# Lucena - Data Collection

## Finding Realease with most bugs

Read issue files.

In [138]:
import json
from pprint import pprint
from os import listdir
from os.path import isfile, join
import operator

mypath = "issue_LUCENE"

onlyfiles = [ f for f in listdir(mypath) if isfile(join(mypath,f)) and f.endswith(".json") ]
version_bugs = {}
bug_fixed_dates = {}

for f in onlyfiles:
    with open(join(mypath,f)) as data_file:   
        data = json.load(data_file)
        if (data["fields"]["issuetype"]["name"] == "Bug" and 
            data["fields"]["status"]["name"] == "Closed" and 
            data["fields"]["resolution"]["name"] == "Fixed"):
            
            bug_fixed_dates[data["key"]] = data["fields"]["resolutiondate"]
            
            versions = data["fields"]["versions"]
            for v in versions:
                if version_bugs.has_key(v["name"]):
                    version_bugs[v["name"]].append(data["key"])
                else:
                    version_bugs[v["name"]] = [data["key"]]
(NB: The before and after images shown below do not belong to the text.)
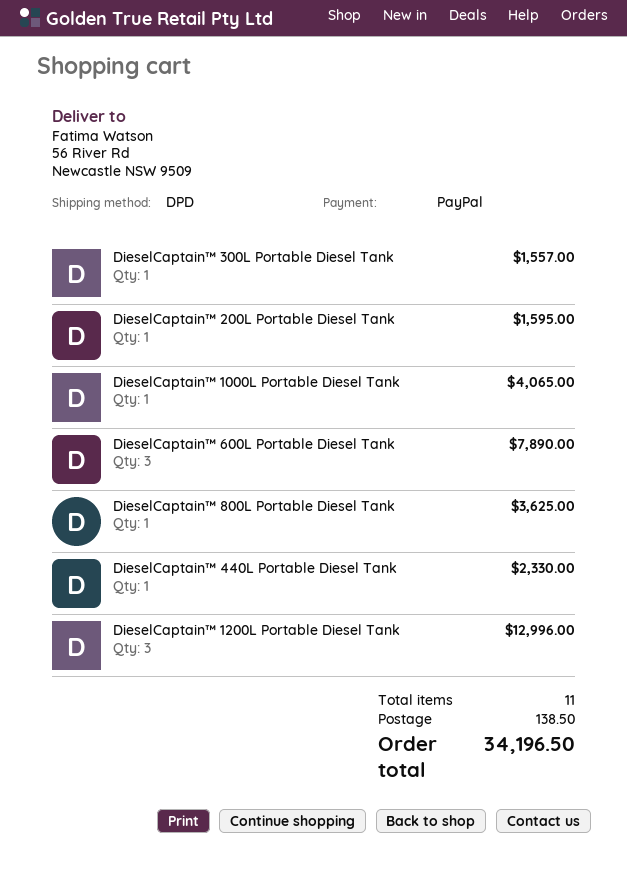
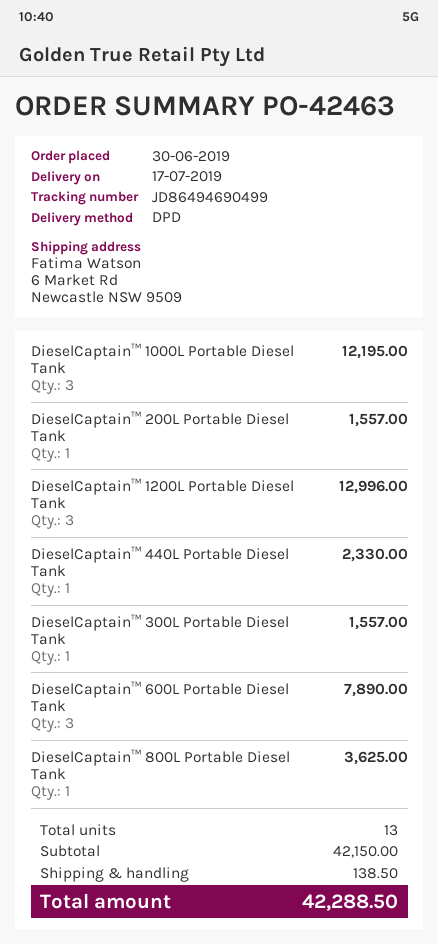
ship to: 56 River Rd, Newcastle NSW 9509 -> 6 Market Rd, Newcastle NSW 9509
DieselCaptain™ 200L Portable Diesel Tank: 1 for 1595.00 -> 1 for 1557.00
DieselCaptain™ 1000L Portable Diesel Tank: 1 for 4065.00 -> 3 for 12195.00
total quantity: 11 -> 13
total: 34196.50 -> 42288.50

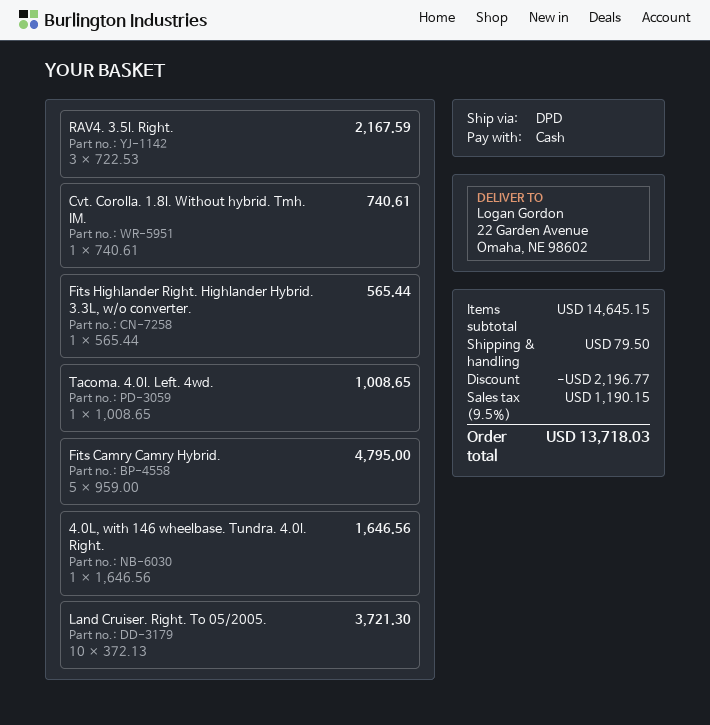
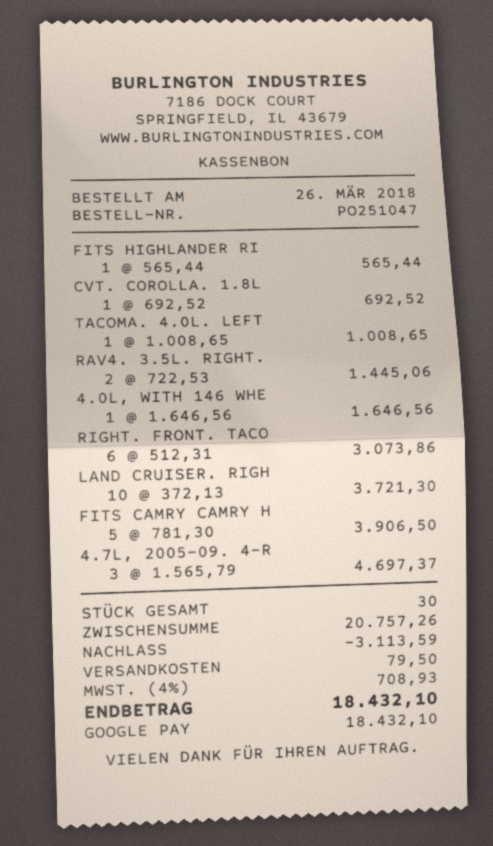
payment method: cash -> Google Pay
RAV4. 3.5l. Right.: 3 x 722.53 = 2167.59 -> 2 x 722.53 = 1445.06
Cvt. Corolla. 1.8l. Without hybrid. Tmh. IM.: 1 x 740.61 = 740.61 -> 1 x 692.52 = 692.52
Fits Camry Camry Hybrid.: 5 x 959.00 = 4795.00 -> 5 x 781.30 = 3906.50
RIGHT. FRONT. TACO: none -> 6 x 512.31 = 3073.86
4.7L, 2005-09. 4-R: none -> 3 x 1565.79 = 4697.37
subtotal: 14645.15 -> 20757.26
discount: 2196.77 -> 3113.59
tax: 9.5% = 1190.15 -> 4% = 708.93
total: 13718.03 -> 18432.10

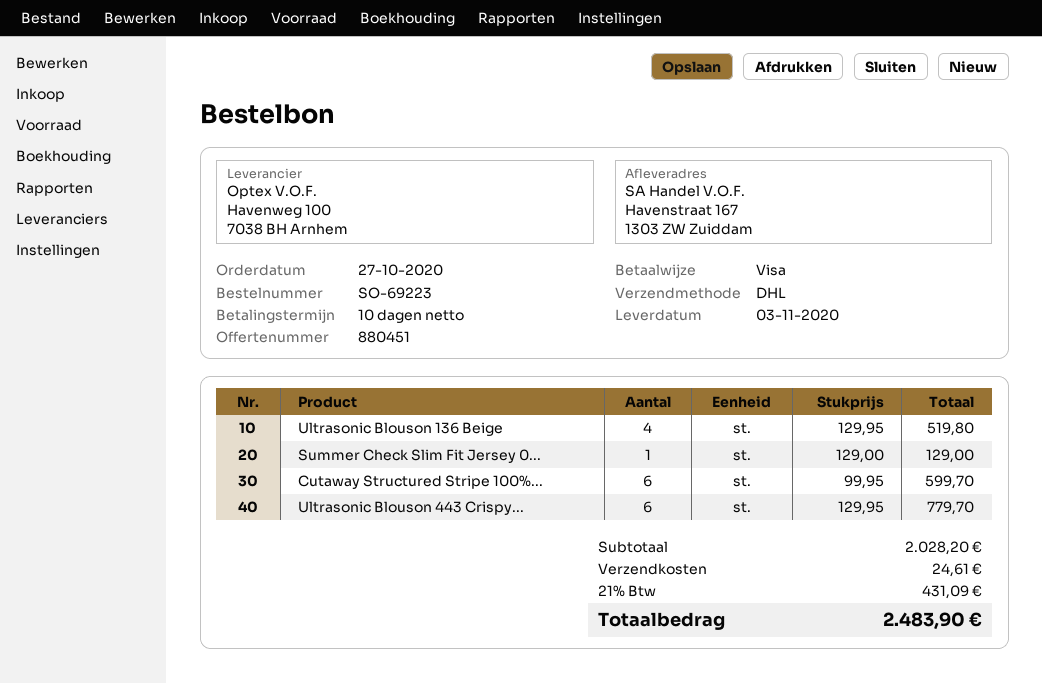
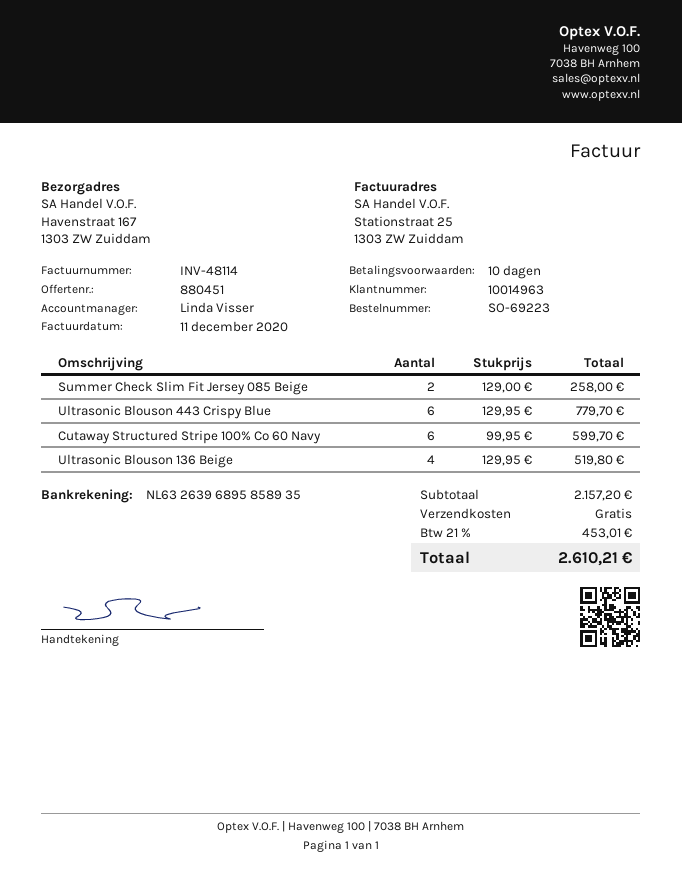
Summer Check Slim Fit Jersey 0...: 1 x 129.00 = 129.00 -> 2 x 129.00 = 258.00
subtotal: 2028.20 -> 2157.20
shipping: 24.61 -> 0.00
tax: 21% = 431.09 -> 21% = 453.01
total: 2483.90 -> 2610.21

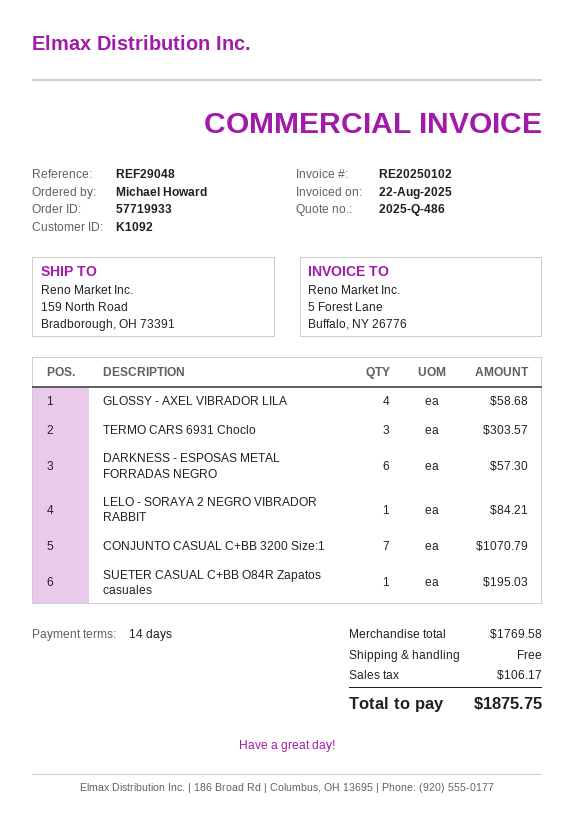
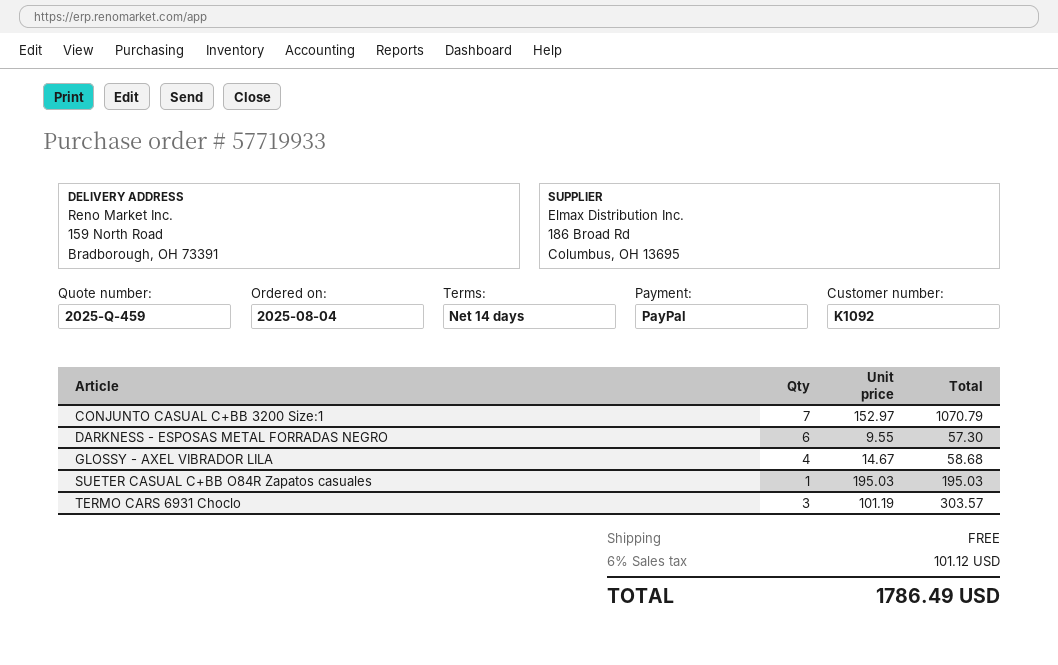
quote number: 2025-Q-486 -> 2025-Q-459
LELO - SORAYA 2 NEGRO VIBRADOR RABBIT: 1 for 84.21 -> none
tax: 106.17 -> 101.12
total: 1875.75 -> 1786.49

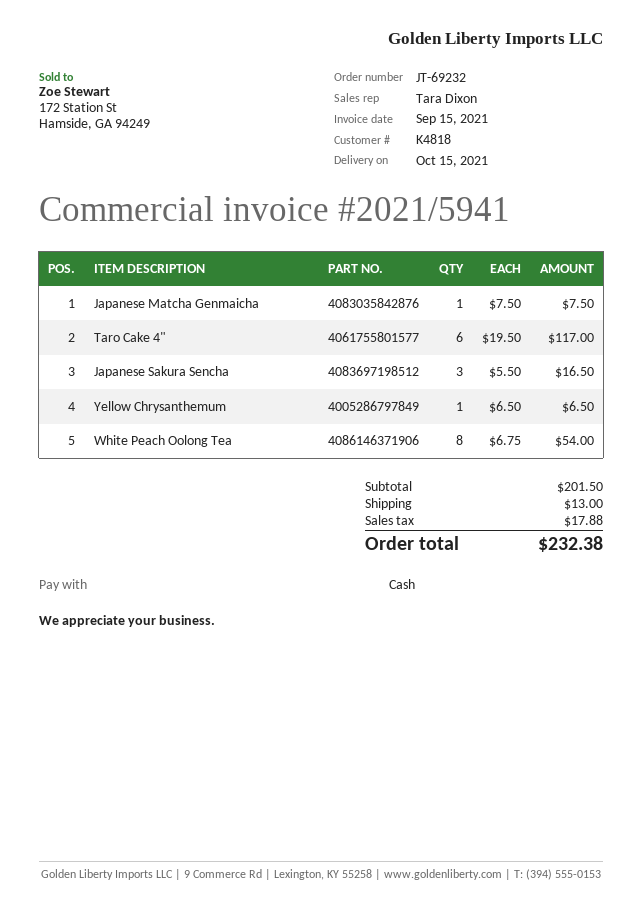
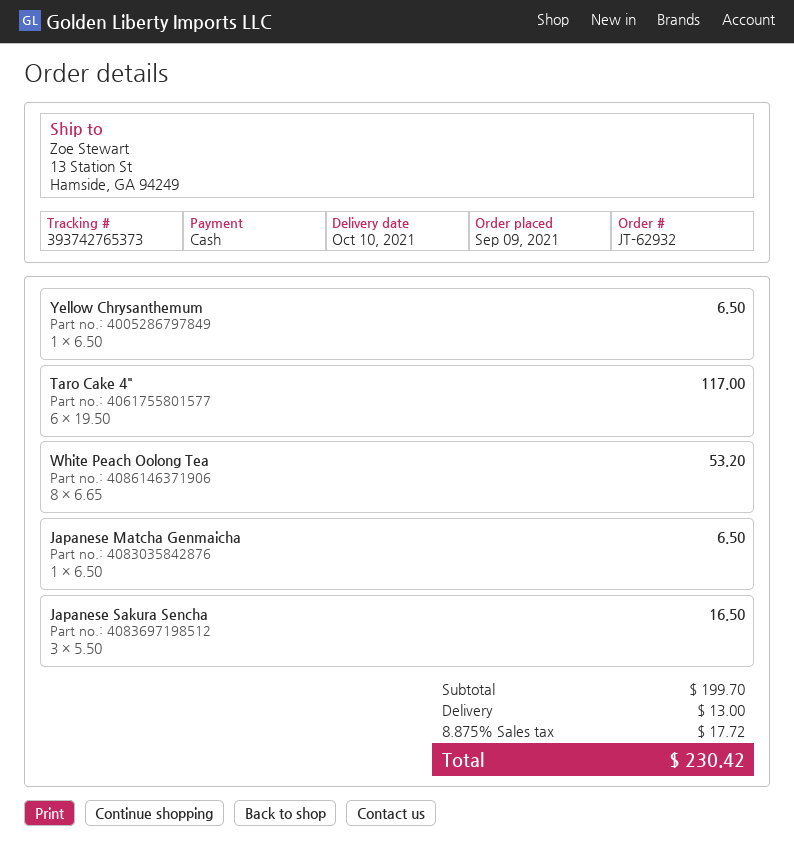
order number: JT-69232 -> JT-62932
delivery date: 2021-10-15 -> 2021-10-10
Japanese Matcha Genmaicha: 1 x 7.50 = 7.50 -> 1 x 6.50 = 6.50
White Peach Oolong Tea: 8 x 6.75 = 54.00 -> 8 x 6.65 = 53.20
subtotal: 201.50 -> 199.70
tax: 17.88 -> 17.72
total: 232.38 -> 230.42

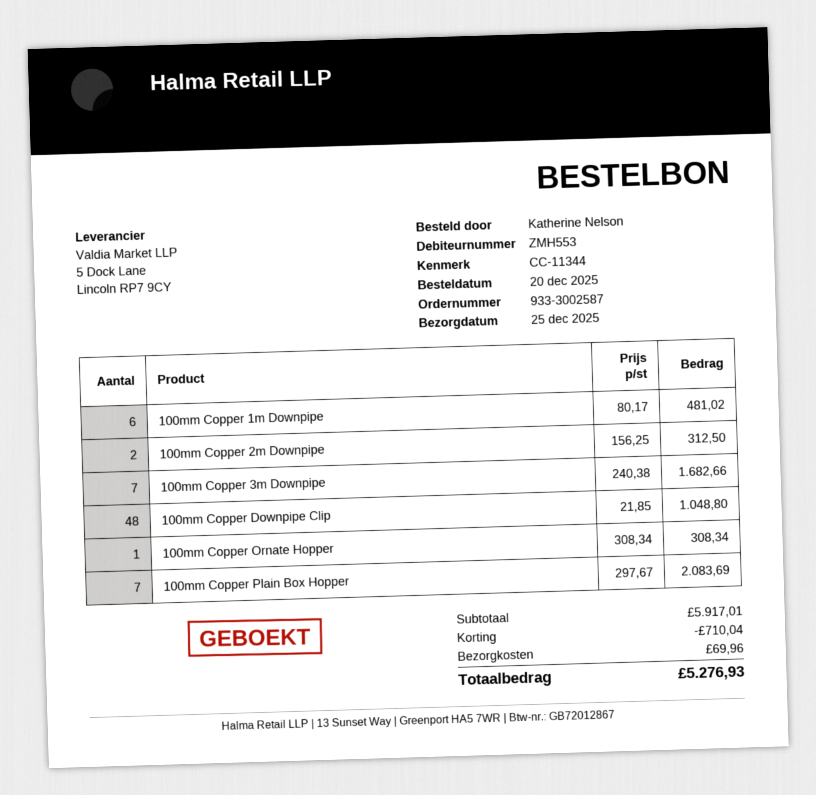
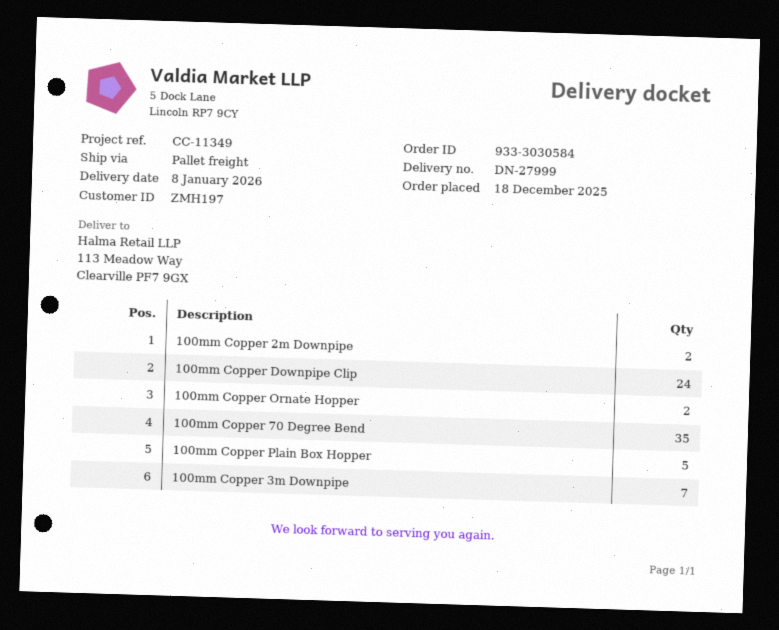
order number: 933-3002587 -> 933-3030584
order date: 2025-12-20 -> 2025-12-18
delivery date: 2025-12-25 -> 2026-01-08
customer number: ZMH553 -> ZMH197
reference: CC-11344 -> CC-11349
100mm Copper 1m Downpipe: 6 -> none
100mm Copper Downpipe Clip: 48 -> 24
100mm Copper Ornate Hopper: 1 -> 2
100mm Copper Plain Box Hopper: 7 -> 5
100mm Copper 70 Degree Bend: none -> 35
From the dictionary with the bugs associated to each release we extract the buggiest version and its bugs.

In [139]:
most_bugs = 0
buggy_version = ""

for k,v in version_bugs.iteritems():
    if len(v) > most_bugs:
        most_bugs = len(v)
        buggy_version = k
        
bugs = {}

for b in version_bugs[buggy_version]:
    bugs[b] = []

print "Version with most closed bugs:", buggy_version , "with", len (version_bugs[buggy_version]), "bugs."

Version with most closed bugs: 4.0-ALPHA with 179 bugs.


Find the date of the most recent bug fix that afefcts the chosen version.

In [140]:
import datetime

latest_date = "1999"   # date for the most recent bug fix

for b in bugs:
    latest_date = (bug_fixed_dates[b] if bug_fixed_dates[b] > latest_date else latest_date)

latest_date = latest_date[:10]

print "The day of the most recent bug fix is", latest_date

The day of the most recent bug fix is 2014-01-24


For some reason shortlog was not working. #git shortlog -s -n

In [141]:
import sh
import re
import os

if not os.path.exists("lucene-solr"):
    sh.git.clone("https://github.com/apache/lucene-solr.git")
    
git = sh.git.bake(_cwd='lucene-solr')

git.checkout("tags/lucene_solr_4_0_0_ALPHA")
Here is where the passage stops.